## Exercise
Return the records below in full. Keep every word exact and skip the images.

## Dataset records
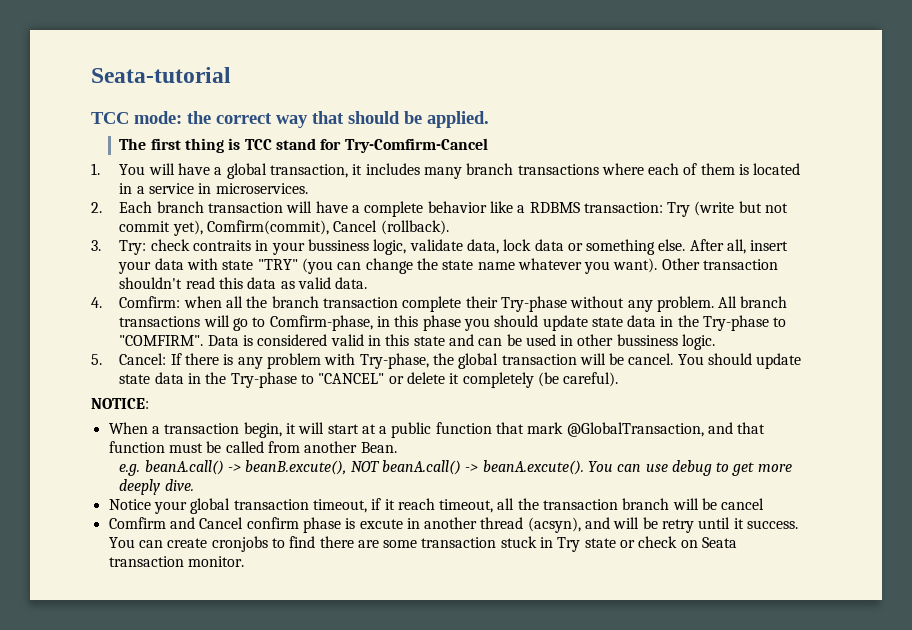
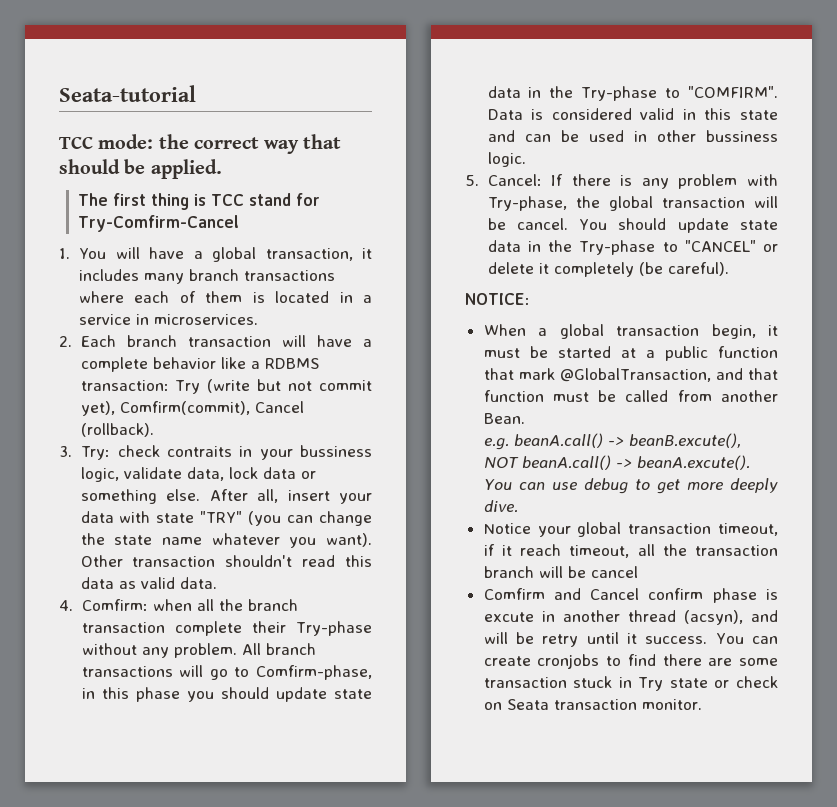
- When a transaction begin, it will start at a public function that mark @GlobalTransaction, and that function must be called from another Bean.
+ When a global transaction begin, it must be started at a public function that mark @GlobalTransaction, and that function must be called from another Bean.

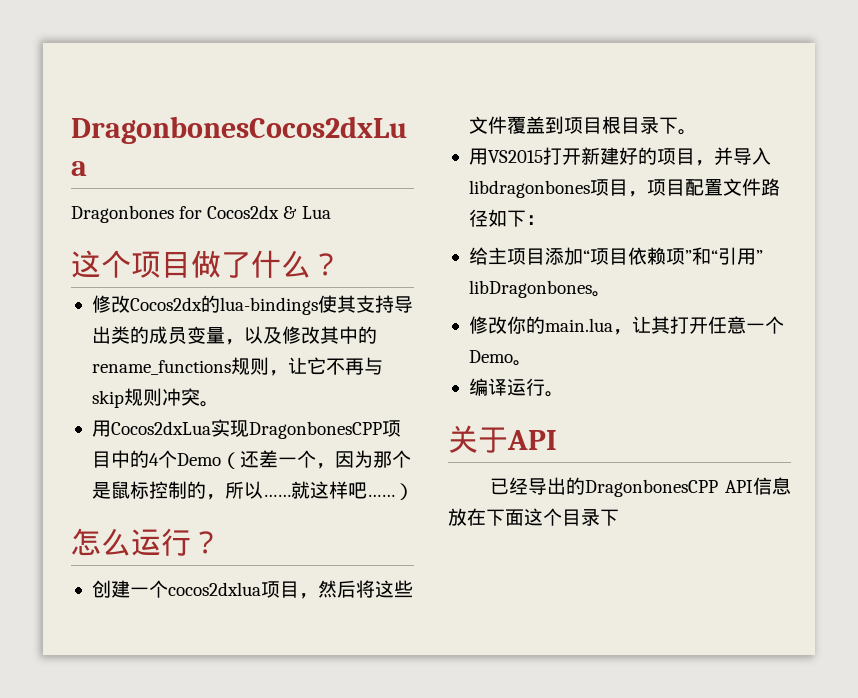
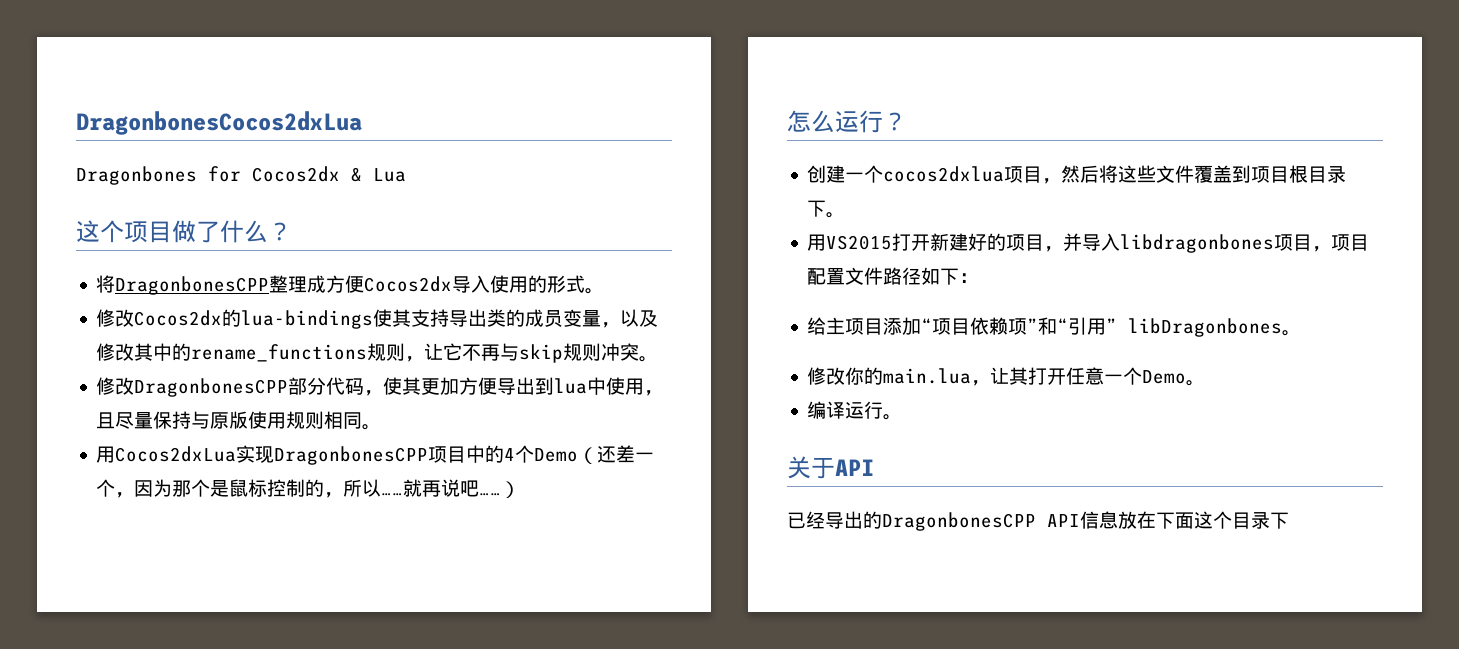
+ 将DragonbonesCPP整理成方便Cocos2dx导入使用的形式。
+ 修改DragonbonesCPP部分代码，使其更加方便导出到lua中使用，且尽量保持与原版使用规则相同。
- 就这样吧……）
+ 就再说吧……）

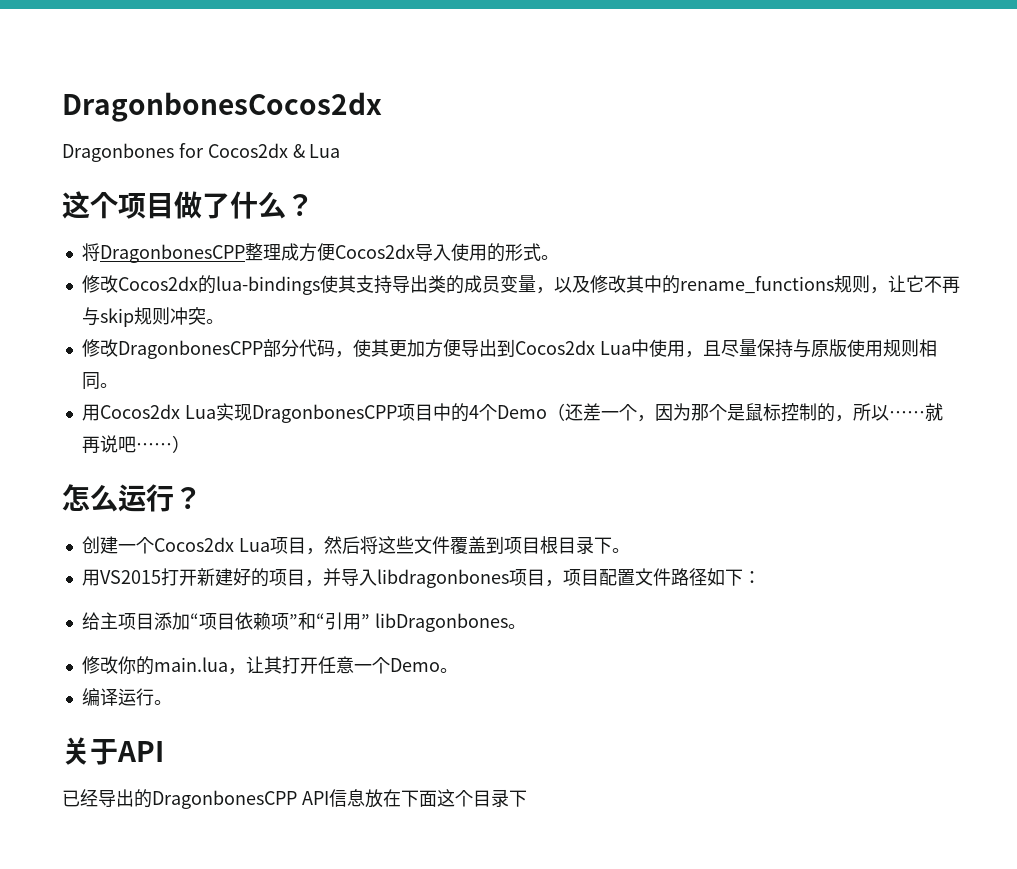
- DragonbonesCocos2dxLua
+ DragonbonesCocos2dx
- 修改DragonbonesCPP部分代码，使其更加方便导出到lua中使用，且尽量保持与原版使用规则相同。
+ 修改DragonbonesCPP部分代码，使其更加方便导出到Cocos2dx Lua中使用，且尽量保持与原版使用规则相同。
- 用Cocos2dxLua实现DragonbonesCPP项目中的4个Demo（还差一个，因为那个是鼠标控制的，所以……
+ 用Cocos2dx Lua实现DragonbonesCPP项目中的4个Demo（还差一个，因为那个是鼠标控制的，所以……
- 创建一个cocos2dxlua项目，然后将这些文件覆盖到项目根目录下。
+ 创建一个Cocos2dx Lua项目，然后将这些文件覆盖到项目根目录下。

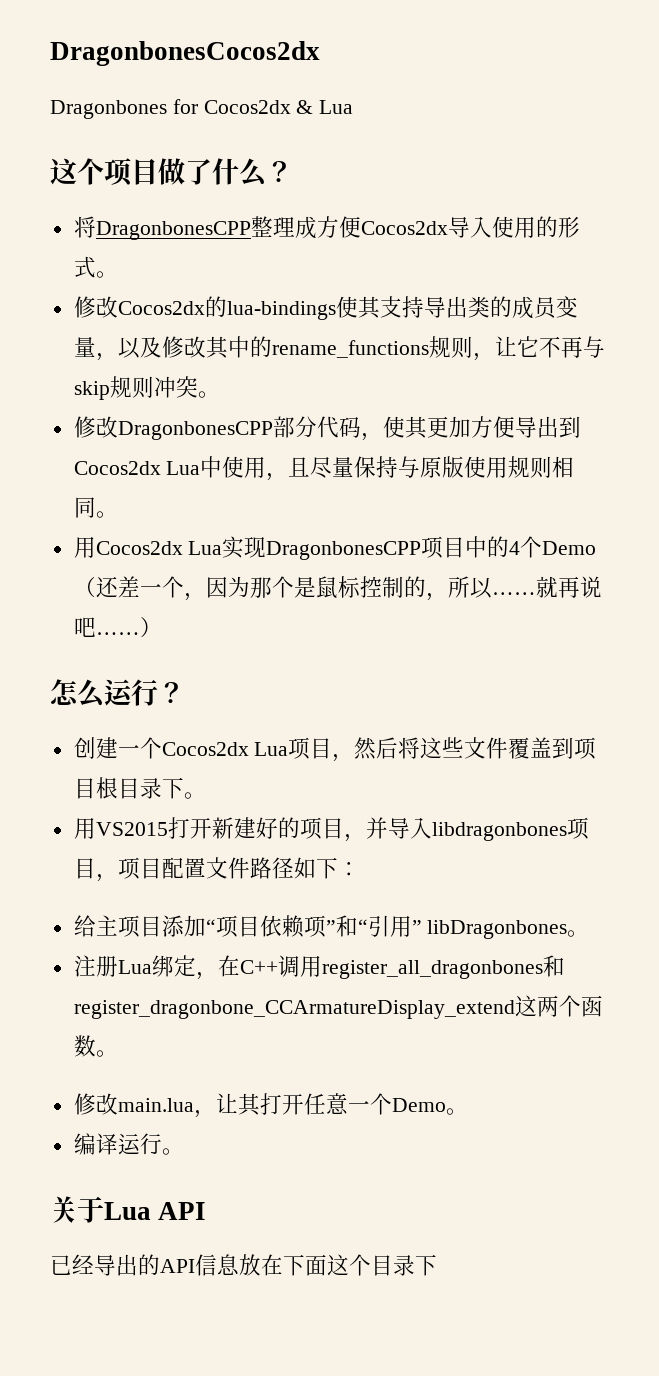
- 修改你的main.lua，让其打开任意一个Demo。
+ 注册Lua绑定，在C++调用register_all_dragonbones和register_dragonbone_CCArmatureDisplay_extend这两个函数。
+ 修改main.lua，让其打开任意一个Demo。
- 关于API
+ 关于Lua API
- 已经导出的DragonbonesCPP API信息放在下面这个目录下
+ 已经导出的API信息放在下面这个目录下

## Solution for this exercise
- When a transaction begin, it will start at a public function that mark @GlobalTransaction, and that function must be called from another Bean.
+ When a global transaction begin, it must be started at a public function that mark @GlobalTransaction, and that function must be called from another Bean.

+ 将DragonbonesCPP整理成方便Cocos2dx导入使用的形式。
+ 修改DragonbonesCPP部分代码，使其更加方便导出到lua中使用，且尽量保持与原版使用规则相同。
- 就这样吧……）
+ 就再说吧……）

- DragonbonesCocos2dxLua
+ DragonbonesCocos2dx
- 修改DragonbonesCPP部分代码，使其更加方便导出到lua中使用，且尽量保持与原版使用规则相同。
+ 修改DragonbonesCPP部分代码，使其更加方便导出到Cocos2dx Lua中使用，且尽量保持与原版使用规则相同。
- 用Cocos2dxLua实现DragonbonesCPP项目中的4个Demo（还差一个，因为那个是鼠标控制的，所以……
+ 用Cocos2dx Lua实现DragonbonesCPP项目中的4个Demo（还差一个，因为那个是鼠标控制的，所以……
- 创建一个cocos2dxlua项目，然后将这些文件覆盖到项目根目录下。
+ 创建一个Cocos2dx Lua项目，然后将这些文件覆盖到项目根目录下。

- 修改你的main.lua，让其打开任意一个Demo。
+ 注册Lua绑定，在C++调用register_all_dragonbones和register_dragonbone_CCArmatureDisplay_extend这两个函数。
+ 修改main.lua，让其打开任意一个Demo。
- 关于API
+ 关于Lua API
- 已经导出的DragonbonesCPP API信息放在下面这个目录下
+ 已经导出的API信息放在下面这个目录下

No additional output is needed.